Now assume we are at some point $t$ in time between $0$ and $T$ where we know a little bit about the possible outcomes of the experiment, but not all there is to know. Let us say, that at that time we know if the experiment had an outcome strictly smaller than $30$ or not.
That means we know if $\omega \in \{1,2,3 \}$ or if $\omega \in \{ 4\}$. For any possible $\omega$, we can, for those two sets say for sure if it belongs to the set or not.
This is not the case for sets like $\{ 2\}$ or $\{ 3, 4\}$. If we know the outcome was smaller than $30$, $\omega$ could be in the set $\{ 2\}$, but we can't know. The same for the other set, if the outcome was smaller than $30$, $\omega$ could belong to $\{ 3, 4\}$, but we don't know.
The $\sigma$-algebra of sets we can separate from the information given at that time is $$ \mathcal{F}_t = \{ \emptyset, \Omega, \{1,2,3\}, \{ 4\}\} $$ We clearly have $$ \mathcal{F}_0 \subset \mathcal{F}_t \subset \mathcal{F}_T $$ Now we want to calculate the expected value of $X$ at time $t$ given the information described. This is still a function on $\Omega$ but only measurable on the $\sigma$-algebra, $\mathcal{F}_t$. We cannot separate the points in the set of $\mathcal{F}$ based on our current information. Therefore the expected value of $X$ given the information must be constant on these sets and the best approximation we can do on those sets is to take the expected value given that we know that the sample $\omega$ belongs to the set:
$$ \begin{eqnarray*} E[X | \mathcal{F}_t](\omega) &=& \frac{1}{\mathbb{P}(\{ 1,2,3\})} \left( X(1) \cdot \mathbb{P}(\{ 1\}) + X(2) \cdot \mathbb{P}(\{ 2\})+ X(3) \cdot \mathbb{P}(\{ 3\})\right) \textrm{ if } \omega \in \{ 1,2,3\}\\ E[X | \mathcal{F}_t](\omega) &=& \frac{1}{\mathbb{P}(\{ 4\})} ( X(4) \cdot \mathbb{P}(\{ 4\}) = X(4) \textrm{ if } \omega \in \{ 4\} \end{eqnarray*} $$ So $E[X | \mathcal{F}_t](\omega)$ is here a function taking two different values. This is our best approximation of $X$ given the information described.
In general we have a whole so called filtration of sigma algebras $$ \mathcal{F}_0 \subset \mathcal{F}_s \subset \mathcal{F}_T, \quad 0 < s < T, $$ where the $\sigma$-algebras are indexed by a variable $s$ one can se as time where the information increases with time.

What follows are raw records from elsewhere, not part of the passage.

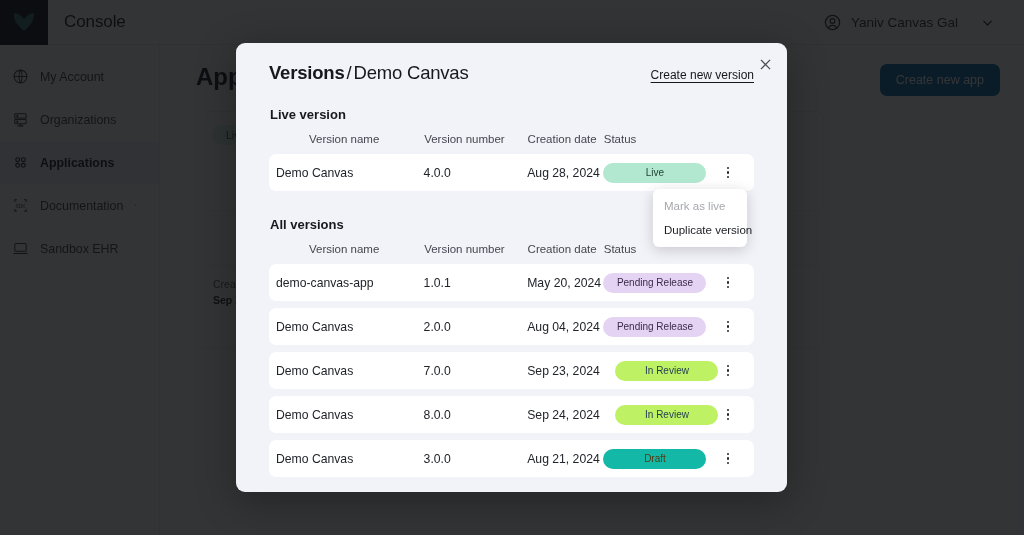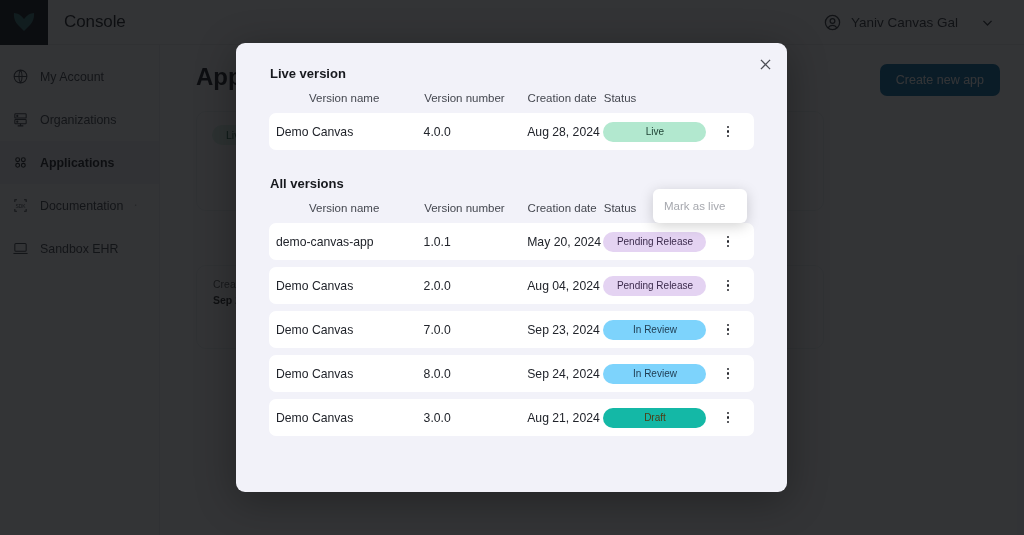--- a/index.html
+++ b/index.html
@@ -125,21 +125,21 @@
     font-size: 12.2px; color: #21242b;
   }
   .row .c-name { padding-left: 7px; }
 
   .badge {
     display: inline-block; text-align: center; width: 103px;
     font-size: 10px; border-radius: 20px; padding: 5px 0; line-height: 1;
   }
   .b-live    { background: #b2e8cf; color: #1c3f31; }
   .b-pending { background: #e4d3f2; color: #3c2b4d; }
-  .b-review  { background: #7dd3fc; color: #1e3b50; }
+  .b-review  { background: #bef264; color: #1e3b50; margin-left: 12px; }
   .b-draft   { background: #14b8a6; color: #4f3c13; }
 
   .kebab { display: flex; flex-direction: column; gap: 2px; cursor: pointer; width: 14px; align-items: center;}
   .kebab i { width: 2.5px; height: 2.5px; background: #24262c; border-radius: 50%; display:block;}
 
   .scroll-area { height: 232px; overflow: hidden; }
 
   
   .dropdown {
     position: absolute; left: 653px; top: 189px; width: 94px;
@@ -239,20 +239,26 @@
   <div class="dim"></div>
 
   <div class="modal">
 
     <div class="modal-close">
       <svg viewBox="0 0 12 12" fill="none" stroke="#4d4f57" stroke-width="1.4">
         <path d="M1 1l10 10M11 1L1 11"></path>
       </svg>
     </div>
 
+    <div class="modal-head">
+      <div class="m-title">
+        <span class="strong">Versions</span><span class="sep">/</span><span class="sub">Demo Canvas</span>
+      </div>
+      <div class="create-version-link">Create new version</div>
+    </div>
 
     <div class="section-title sec-live">Live version</div>
     <div class="rows">
       <div class="tbl-head">
         <div class="c-name">Version name</div>
         <div class="c-num">Version number</div>
         <div class="c-date">Creation date</div>
         <div class="c-stat">Status</div>
         <div class="c-kebab"></div>
       </div>
@@ -363,15 +369,16 @@
               </div>
           </div>
         </div>
 
       </div>
     </div>
   </div>
 
   <div class="dropdown">
     <div class="dd-item disabled">Mark as live</div>
+    <div class="dd-item">Duplicate version</div>
   </div>
 
 </div>
 
 </body></html>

So all the functions $E[X | \mathcal{F}_t](\omega)$ can be seen as the best possible approximation of $X$ given the information at a certain time, starting with zero information and a constant function to full information and the full $X(\omega) = E[X | \mathcal{F}_T](\omega)$.
In this example I have used a discrete variable to illustrate the principle. In the continuous case sums will be replaced by integrals and the expected values will be averaged integral values instead.